══ Extracted records

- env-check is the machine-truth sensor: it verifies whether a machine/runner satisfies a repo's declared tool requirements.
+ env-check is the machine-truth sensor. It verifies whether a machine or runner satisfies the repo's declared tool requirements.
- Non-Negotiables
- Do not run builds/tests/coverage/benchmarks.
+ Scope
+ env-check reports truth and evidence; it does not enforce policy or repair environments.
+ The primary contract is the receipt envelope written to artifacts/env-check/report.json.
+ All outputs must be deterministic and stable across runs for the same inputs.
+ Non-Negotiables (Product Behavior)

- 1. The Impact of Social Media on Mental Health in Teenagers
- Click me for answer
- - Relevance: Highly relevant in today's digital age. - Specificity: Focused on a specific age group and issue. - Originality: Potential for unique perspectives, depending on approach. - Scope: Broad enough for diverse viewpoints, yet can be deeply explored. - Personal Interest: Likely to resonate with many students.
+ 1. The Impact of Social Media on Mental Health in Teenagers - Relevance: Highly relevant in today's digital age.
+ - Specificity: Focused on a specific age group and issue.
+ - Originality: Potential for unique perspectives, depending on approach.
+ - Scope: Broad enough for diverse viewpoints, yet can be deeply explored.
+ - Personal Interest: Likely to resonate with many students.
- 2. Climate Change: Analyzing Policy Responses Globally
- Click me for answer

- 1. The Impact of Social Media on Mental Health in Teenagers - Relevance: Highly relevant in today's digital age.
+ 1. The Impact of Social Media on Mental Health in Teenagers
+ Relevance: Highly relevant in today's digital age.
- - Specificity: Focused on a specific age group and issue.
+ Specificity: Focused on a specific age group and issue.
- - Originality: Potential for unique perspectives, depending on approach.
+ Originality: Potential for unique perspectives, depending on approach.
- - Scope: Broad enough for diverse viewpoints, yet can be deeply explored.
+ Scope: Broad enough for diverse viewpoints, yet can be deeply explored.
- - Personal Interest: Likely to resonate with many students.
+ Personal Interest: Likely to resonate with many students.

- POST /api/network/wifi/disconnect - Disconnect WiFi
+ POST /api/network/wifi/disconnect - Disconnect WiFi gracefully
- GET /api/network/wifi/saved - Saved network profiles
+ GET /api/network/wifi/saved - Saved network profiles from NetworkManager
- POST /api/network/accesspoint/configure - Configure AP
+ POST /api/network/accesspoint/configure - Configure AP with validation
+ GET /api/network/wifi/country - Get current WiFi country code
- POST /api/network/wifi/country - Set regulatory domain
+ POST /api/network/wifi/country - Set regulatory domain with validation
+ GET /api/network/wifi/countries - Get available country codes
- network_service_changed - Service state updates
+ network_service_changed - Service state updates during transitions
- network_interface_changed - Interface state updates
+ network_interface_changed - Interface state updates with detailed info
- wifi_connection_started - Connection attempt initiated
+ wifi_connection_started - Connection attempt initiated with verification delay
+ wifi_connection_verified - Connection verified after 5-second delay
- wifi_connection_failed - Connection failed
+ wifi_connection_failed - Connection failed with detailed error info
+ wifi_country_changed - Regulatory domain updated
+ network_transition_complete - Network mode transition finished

════

> _Task prompt_:
Restate the data above exactly, keeping each word as it stands.

> _Result for this task_:
- env-check is the machine-truth sensor: it verifies whether a machine/runner satisfies a repo's declared tool requirements.
+ env-check is the machine-truth sensor. It verifies whether a machine or runner satisfies the repo's declared tool requirements.
- Non-Negotiables
- Do not run builds/tests/coverage/benchmarks.
+ Scope
+ env-check reports truth and evidence; it does not enforce policy or repair environments.
+ The primary contract is the receipt envelope written to artifacts/env-check/report.json.
+ All outputs must be deterministic and stable across runs for the same inputs.
+ Non-Negotiables (Product Behavior)

- 1. The Impact of Social Media on Mental Health in Teenagers
- Click me for answer
- - Relevance: Highly relevant in today's digital age. - Specificity: Focused on a specific age group and issue. - Originality: Potential for unique perspectives, depending on approach. - Scope: Broad enough for diverse viewpoints, yet can be deeply explored. - Personal Interest: Likely to resonate with many students.
+ 1. The Impact of Social Media on Mental Health in Teenagers - Relevance: Highly relevant in today's digital age.
+ - Specificity: Focused on a specific age group and issue.
+ - Originality: Potential for unique perspectives, depending on approach.
+ - Scope: Broad enough for diverse viewpoints, yet can be deeply explored.
+ - Personal Interest: Likely to resonate with many students.
- 2. Climate Change: Analyzing Policy Responses Globally
- Click me for answer

- 1. The Impact of Social Media on Mental Health in Teenagers - Relevance: Highly relevant in today's digital age.
+ 1. The Impact of Social Media on Mental Health in Teenagers
+ Relevance: Highly relevant in today's digital age.
- - Specificity: Focused on a specific age group and issue.
+ Specificity: Focused on a specific age group and issue.
- - Originality: Potential for unique perspectives, depending on approach.
+ Originality: Potential for unique perspectives, depending on approach.
- - Scope: Broad enough for diverse viewpoints, yet can be deeply explored.
+ Scope: Broad enough for diverse viewpoints, yet can be deeply explored.
- - Personal Interest: Likely to resonate with many students.
+ Personal Interest: Likely to resonate with many students.

- POST /api/network/wifi/disconnect - Disconnect WiFi
+ POST /api/network/wifi/disconnect - Disconnect WiFi gracefully
- GET /api/network/wifi/saved - Saved network profiles
+ GET /api/network/wifi/saved - Saved network profiles from NetworkManager
- POST /api/network/accesspoint/configure - Configure AP
+ POST /api/network/accesspoint/configure - Configure AP with validation
+ GET /api/network/wifi/country - Get current WiFi country code
- POST /api/network/wifi/country - Set regulatory domain
+ POST /api/network/wifi/country - Set regulatory domain with validation
+ GET /api/network/wifi/countries - Get available country codes
- network_service_changed - Service state updates
+ network_service_changed - Service state updates during transitions
- network_interface_changed - Interface state updates
+ network_interface_changed - Interface state updates with detailed info
- wifi_connection_started - Connection attempt initiated
+ wifi_connection_started - Connection attempt initiated with verification delay
+ wifi_connection_verified - Connection verified after 5-second delay
- wifi_connection_failed - Connection failed
+ wifi_connection_failed - Connection failed with detailed error info
+ wifi_country_changed - Regulatory domain updated
+ network_transition_complete - Network mode transition finished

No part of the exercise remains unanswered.